Output exactly the lines below, starting with the line that has "</div> </div> <div>#DF013A</div>" and going on through the line that has "html: <div> <div>", both included, and no other lines.

───── INPUT FOR THIS TASK

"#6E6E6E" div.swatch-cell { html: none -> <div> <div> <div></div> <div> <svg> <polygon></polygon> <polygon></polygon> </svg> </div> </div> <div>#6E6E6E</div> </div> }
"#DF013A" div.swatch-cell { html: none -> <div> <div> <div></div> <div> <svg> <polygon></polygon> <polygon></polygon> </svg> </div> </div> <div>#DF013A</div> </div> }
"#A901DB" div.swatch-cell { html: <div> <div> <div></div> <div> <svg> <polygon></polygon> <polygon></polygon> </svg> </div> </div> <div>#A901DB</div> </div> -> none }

──────────
───── INPUT FOR THIS TASK

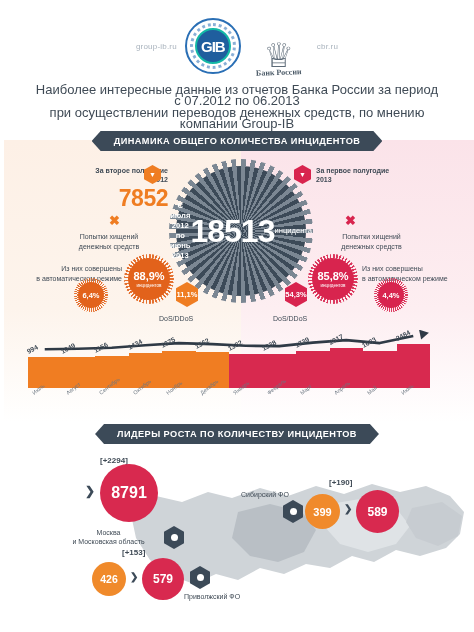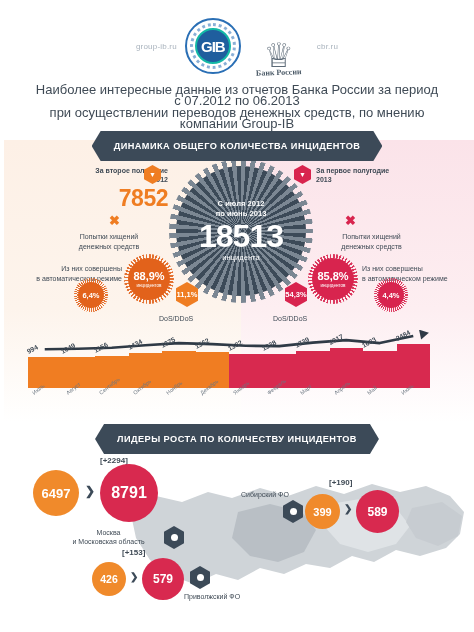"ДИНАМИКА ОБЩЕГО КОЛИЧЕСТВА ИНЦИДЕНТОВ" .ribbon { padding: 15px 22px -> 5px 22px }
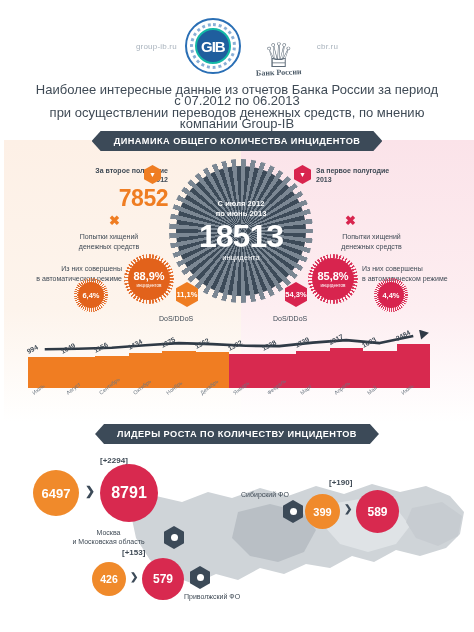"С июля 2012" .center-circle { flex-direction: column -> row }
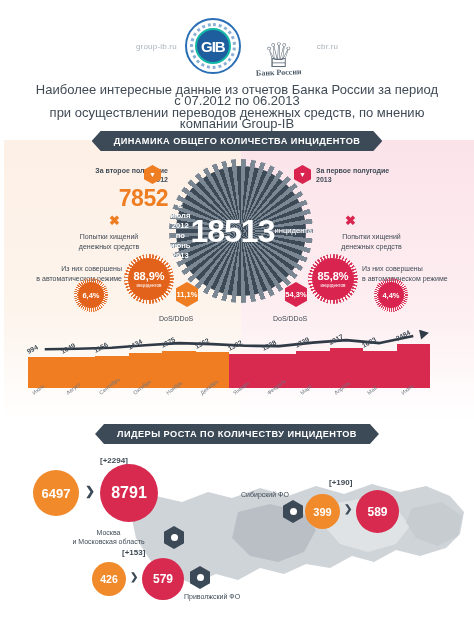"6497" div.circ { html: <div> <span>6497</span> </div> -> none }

──────────

OUTPUT:
"#DF013A" div.swatch-cell { html: none -> <div> <div> <div></div> <div> <svg> <polygon></polygon> <polygon></polygon> </svg> </div> </div> <div>#DF013A</div> </div> }
"#A901DB" div.swatch-cell { html: <div> <div> <div></div> <div> <svg> <polygon></polygon> <polygon></polygon> </svg> </div> </div> <div>#A901DB</div> </div> -> none }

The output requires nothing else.